Re: Merging combining classes, was: New contribution N2676

From: jim (jallan@smrtytrek.com)
Date: Tue Oct 28 2003 - 13:34:58 CST


Peter Kirk wrote:

> Also, in the commonly used Hebrew *transliteration*, the same function
> (fricative pronunciation) is indicated by a macron above g and p but
> below b, d, k and t, for the same reason. It occurs only with these
> letters (sometimes also written below h). There might be an argument for
> using instead of g and p plus combining macron g and p plus combining
> line below - especially as if these were ever capitalised the line would
> probably be moved below. But there would need to be a clear rule that
> such combining marks are moved from below to above g and p.

The argument makes sense but I think the example should be reversed.

For _b_, _d_, _k_ and _t_ but not _h_ precombined forms with an
underbar already appear in Unicode in the Latin Extended Additional
section with canonical decompositions to the letter followed by U+0331
COMBINING MACRON BELOW.

I have seen transliterations which used an underbar with _p_ and _g_,
either below the descender or passing through the descender. Either
could be produced by U+0331 depending on how the font handled this
diacritic for characters with descenders.

Accordingly the Unicode analysis of such combinations fits my own
intuitive feeling that the low position is the normal position for a
diacritic bar indicating fricative pronunciation.
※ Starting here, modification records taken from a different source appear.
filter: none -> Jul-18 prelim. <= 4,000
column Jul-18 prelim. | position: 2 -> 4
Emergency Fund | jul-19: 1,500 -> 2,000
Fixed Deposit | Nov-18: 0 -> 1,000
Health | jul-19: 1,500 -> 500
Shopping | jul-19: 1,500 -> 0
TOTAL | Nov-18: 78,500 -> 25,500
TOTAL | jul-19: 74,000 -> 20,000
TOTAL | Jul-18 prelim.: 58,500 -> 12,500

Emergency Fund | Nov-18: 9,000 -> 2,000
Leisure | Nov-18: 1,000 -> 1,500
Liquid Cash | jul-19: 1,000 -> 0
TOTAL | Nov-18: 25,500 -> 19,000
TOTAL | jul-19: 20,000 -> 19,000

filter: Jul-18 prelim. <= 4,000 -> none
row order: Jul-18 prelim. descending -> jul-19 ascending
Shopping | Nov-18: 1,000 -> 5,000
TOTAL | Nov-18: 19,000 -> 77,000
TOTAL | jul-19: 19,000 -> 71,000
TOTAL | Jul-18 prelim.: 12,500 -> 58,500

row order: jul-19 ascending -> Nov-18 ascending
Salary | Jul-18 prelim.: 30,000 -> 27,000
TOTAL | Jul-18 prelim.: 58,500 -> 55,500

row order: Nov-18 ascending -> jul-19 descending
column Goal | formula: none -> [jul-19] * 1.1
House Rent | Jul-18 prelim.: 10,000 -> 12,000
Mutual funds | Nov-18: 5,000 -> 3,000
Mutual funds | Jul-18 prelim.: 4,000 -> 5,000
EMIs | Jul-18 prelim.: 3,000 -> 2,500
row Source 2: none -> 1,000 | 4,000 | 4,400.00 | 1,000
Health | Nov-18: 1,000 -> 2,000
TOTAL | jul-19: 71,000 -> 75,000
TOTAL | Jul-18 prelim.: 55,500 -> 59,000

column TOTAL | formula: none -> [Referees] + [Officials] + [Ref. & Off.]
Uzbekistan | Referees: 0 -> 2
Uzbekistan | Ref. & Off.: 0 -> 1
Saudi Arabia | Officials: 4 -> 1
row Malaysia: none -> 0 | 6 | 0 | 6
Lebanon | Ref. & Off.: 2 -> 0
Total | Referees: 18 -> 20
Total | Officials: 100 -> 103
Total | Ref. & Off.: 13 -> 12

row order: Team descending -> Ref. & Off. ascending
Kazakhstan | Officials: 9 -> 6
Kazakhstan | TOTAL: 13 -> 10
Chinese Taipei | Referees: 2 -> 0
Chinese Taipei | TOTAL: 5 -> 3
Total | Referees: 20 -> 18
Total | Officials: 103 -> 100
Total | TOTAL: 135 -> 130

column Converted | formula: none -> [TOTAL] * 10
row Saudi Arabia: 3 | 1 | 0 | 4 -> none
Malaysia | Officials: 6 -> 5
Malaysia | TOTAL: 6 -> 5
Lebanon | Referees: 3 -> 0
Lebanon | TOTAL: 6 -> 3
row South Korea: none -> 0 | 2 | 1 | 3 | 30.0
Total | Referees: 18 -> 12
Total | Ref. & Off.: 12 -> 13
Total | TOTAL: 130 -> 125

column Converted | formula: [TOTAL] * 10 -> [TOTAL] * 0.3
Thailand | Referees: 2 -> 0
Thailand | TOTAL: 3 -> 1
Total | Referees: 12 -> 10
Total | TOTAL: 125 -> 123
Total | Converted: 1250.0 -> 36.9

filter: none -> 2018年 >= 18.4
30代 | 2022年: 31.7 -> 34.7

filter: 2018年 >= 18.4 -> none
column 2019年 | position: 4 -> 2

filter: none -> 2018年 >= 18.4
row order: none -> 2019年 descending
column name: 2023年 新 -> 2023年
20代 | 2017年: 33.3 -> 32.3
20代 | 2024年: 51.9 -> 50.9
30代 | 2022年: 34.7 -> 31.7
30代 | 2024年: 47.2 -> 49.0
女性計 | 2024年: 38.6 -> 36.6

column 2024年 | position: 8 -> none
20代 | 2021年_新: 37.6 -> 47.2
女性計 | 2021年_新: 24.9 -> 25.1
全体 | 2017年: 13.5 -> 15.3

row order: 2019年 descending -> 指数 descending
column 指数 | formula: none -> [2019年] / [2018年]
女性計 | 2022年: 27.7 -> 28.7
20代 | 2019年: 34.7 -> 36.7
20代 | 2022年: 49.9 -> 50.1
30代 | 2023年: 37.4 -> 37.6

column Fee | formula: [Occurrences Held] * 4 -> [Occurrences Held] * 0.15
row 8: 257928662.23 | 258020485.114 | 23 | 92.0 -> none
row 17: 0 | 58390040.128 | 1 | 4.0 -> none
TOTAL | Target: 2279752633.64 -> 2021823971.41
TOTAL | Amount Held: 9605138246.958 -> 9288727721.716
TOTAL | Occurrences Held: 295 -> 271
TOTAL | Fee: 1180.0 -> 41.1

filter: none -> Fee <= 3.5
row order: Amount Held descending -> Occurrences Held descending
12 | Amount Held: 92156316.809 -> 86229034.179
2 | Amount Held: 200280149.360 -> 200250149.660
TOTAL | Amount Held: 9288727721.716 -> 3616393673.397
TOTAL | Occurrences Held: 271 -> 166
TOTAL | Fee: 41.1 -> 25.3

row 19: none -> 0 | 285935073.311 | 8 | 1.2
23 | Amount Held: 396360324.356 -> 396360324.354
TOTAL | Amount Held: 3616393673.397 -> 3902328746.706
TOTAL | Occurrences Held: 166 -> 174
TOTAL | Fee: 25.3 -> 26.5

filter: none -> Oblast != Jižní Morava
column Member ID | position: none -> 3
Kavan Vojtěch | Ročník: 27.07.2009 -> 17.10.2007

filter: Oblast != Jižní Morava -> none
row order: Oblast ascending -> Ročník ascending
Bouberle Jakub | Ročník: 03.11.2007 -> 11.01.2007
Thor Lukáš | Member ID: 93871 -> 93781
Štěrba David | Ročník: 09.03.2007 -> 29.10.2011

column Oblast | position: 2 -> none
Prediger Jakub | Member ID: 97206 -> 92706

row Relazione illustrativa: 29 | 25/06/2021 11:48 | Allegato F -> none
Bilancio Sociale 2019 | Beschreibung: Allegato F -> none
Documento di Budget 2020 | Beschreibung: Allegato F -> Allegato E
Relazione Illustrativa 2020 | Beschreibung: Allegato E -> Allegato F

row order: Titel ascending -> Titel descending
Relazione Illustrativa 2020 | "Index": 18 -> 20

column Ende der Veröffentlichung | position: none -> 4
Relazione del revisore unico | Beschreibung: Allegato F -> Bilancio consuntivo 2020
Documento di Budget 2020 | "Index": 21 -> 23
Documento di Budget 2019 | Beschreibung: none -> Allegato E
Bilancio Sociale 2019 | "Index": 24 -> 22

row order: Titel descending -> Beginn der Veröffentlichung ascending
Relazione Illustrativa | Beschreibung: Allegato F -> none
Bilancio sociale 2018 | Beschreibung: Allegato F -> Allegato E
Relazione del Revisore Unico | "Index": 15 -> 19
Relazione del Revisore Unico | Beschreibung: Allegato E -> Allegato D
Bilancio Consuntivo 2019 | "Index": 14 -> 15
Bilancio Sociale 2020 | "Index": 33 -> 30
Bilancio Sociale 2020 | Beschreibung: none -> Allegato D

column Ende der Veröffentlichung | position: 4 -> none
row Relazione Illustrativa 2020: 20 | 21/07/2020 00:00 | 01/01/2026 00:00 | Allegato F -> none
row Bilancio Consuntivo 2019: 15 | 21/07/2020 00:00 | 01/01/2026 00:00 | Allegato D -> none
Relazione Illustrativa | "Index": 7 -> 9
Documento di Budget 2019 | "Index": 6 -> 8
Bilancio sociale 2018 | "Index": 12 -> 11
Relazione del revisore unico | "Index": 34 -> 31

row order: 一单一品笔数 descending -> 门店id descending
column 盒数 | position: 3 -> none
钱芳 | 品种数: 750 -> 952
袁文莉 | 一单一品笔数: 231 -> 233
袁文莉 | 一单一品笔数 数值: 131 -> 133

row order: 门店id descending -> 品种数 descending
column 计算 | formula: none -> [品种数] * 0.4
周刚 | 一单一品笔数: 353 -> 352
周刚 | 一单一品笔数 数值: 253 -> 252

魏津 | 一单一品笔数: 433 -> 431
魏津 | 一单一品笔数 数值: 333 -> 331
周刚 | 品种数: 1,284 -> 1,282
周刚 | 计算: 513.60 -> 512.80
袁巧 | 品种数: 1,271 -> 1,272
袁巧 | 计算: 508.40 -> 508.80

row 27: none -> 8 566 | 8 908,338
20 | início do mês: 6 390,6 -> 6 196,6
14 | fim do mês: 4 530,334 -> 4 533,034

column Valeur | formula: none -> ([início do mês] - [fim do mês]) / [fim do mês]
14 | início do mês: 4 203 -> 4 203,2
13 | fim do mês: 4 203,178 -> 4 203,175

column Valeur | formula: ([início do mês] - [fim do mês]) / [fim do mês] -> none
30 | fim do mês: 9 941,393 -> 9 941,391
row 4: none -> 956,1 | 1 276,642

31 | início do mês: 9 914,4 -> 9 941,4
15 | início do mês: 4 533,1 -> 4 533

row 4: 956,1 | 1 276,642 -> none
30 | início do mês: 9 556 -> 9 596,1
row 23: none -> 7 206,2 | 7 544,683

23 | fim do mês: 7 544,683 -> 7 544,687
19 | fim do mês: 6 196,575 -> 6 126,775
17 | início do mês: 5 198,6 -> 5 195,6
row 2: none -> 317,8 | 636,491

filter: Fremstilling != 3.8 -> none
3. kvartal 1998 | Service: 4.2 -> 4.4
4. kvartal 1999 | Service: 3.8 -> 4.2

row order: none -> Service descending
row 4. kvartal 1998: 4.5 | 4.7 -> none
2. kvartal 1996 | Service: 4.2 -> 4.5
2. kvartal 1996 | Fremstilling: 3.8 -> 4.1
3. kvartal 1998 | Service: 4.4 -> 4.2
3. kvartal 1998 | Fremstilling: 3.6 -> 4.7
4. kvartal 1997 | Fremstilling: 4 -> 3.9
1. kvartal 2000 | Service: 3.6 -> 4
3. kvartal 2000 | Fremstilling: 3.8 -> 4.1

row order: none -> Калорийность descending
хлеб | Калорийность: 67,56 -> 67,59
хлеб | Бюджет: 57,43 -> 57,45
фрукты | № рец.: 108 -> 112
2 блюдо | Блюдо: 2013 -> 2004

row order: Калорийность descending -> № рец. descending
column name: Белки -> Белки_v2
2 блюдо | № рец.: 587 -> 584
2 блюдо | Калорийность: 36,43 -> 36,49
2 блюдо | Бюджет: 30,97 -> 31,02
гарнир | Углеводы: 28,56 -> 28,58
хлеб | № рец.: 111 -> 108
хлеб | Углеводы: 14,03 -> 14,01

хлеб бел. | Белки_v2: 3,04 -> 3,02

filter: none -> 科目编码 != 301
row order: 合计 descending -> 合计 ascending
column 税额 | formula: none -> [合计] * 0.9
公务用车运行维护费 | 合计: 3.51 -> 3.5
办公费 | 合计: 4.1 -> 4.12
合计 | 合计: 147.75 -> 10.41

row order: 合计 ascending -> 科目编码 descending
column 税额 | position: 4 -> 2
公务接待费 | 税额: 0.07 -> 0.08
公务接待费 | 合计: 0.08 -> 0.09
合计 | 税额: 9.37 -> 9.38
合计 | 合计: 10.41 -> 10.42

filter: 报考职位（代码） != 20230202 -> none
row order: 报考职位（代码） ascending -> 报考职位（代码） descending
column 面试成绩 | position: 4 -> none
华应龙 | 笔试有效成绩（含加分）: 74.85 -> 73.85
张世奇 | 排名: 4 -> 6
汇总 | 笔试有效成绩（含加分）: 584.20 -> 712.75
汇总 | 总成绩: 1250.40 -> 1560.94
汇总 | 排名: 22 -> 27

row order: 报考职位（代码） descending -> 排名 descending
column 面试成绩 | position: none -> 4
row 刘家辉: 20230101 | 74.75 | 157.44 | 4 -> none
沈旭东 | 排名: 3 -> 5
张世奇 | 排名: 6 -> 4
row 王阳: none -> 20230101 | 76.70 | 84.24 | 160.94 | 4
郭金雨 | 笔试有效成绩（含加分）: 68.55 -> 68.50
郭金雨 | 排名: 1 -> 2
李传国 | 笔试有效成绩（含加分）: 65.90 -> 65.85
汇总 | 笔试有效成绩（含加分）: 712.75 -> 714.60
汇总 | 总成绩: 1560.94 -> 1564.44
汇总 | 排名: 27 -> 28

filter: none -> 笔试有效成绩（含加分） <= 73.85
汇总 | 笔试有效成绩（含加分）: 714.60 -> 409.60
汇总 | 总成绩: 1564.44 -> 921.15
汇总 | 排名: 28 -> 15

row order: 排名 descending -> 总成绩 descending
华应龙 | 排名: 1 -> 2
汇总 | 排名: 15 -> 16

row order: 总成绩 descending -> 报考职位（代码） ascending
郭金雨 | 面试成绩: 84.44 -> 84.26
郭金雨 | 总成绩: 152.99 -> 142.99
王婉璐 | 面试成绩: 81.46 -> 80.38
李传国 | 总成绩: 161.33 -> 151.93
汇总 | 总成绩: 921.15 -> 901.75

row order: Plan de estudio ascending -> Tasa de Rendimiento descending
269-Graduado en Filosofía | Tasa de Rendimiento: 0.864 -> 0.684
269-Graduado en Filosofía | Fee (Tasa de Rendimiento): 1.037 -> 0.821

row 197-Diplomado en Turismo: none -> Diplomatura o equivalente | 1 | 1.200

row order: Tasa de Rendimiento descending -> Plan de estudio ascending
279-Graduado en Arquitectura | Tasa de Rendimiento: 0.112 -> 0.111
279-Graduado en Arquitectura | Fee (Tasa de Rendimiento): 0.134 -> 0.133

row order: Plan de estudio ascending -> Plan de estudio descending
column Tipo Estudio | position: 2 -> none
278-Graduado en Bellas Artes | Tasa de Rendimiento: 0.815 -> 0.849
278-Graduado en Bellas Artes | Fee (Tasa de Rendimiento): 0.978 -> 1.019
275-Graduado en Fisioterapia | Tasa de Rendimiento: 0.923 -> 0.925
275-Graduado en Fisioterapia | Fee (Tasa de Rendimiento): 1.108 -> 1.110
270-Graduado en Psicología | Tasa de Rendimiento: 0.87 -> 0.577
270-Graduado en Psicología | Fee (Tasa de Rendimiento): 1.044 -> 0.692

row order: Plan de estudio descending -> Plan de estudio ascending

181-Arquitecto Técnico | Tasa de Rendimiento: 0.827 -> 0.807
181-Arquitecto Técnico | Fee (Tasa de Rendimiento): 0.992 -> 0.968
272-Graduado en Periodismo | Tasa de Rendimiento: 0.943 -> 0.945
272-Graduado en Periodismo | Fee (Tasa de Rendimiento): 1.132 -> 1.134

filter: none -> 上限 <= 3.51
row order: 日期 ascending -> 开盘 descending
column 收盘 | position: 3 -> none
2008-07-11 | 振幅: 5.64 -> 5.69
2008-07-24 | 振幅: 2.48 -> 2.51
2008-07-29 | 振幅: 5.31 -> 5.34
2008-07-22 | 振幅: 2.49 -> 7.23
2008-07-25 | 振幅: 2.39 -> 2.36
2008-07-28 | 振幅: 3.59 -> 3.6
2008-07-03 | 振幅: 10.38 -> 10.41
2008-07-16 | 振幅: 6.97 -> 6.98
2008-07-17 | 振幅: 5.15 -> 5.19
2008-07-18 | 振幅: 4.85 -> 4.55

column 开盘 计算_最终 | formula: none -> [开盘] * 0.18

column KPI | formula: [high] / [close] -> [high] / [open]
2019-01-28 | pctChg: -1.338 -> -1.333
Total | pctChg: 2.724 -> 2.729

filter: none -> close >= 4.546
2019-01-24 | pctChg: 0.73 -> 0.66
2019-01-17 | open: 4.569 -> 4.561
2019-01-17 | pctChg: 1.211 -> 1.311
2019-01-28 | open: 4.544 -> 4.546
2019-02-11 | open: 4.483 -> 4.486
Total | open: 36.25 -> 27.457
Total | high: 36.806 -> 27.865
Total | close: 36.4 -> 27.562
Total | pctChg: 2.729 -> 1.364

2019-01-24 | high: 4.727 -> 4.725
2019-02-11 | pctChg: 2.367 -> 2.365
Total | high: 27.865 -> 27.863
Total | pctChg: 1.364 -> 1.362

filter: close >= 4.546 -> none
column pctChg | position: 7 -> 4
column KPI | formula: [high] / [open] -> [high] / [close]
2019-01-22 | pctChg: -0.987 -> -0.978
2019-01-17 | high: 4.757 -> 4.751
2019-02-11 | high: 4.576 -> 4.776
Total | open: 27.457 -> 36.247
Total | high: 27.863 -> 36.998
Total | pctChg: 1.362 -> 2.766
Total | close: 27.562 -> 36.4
The occasional placing
of the bar above the letter is the exception for typographical reasons.

In meaning this bar below a stop character is essentially identical in
meaning to a bar placed through a stop character. This is also seen and
a few of these combinations are covered by Unicode. What we really have
is a fricative indication bar that can be placed under a stop character
or through a stop character (sometimes diagonally) to indicate a
fricative (or sometimes affricate) pronunciation.

Unicode encodes U+1E20 and U+1E21 as combinations of lower and uppercase
_g_ with macron. The forms have canonical decomposition to _g_ or _G_
followed by U+0304. This seems to rule out being able to consider a bar
above and a bar below as variants of the same character within Unicode.

There is no composite character encoded for _p_ or _P_ with either
U+0304 or U+0331.

IPA specifications also indicate that U+0325 COMBINING RING BELOW and
some other diacritics normally placed beneath a character may instead be
displayed above a character for typographical reasons.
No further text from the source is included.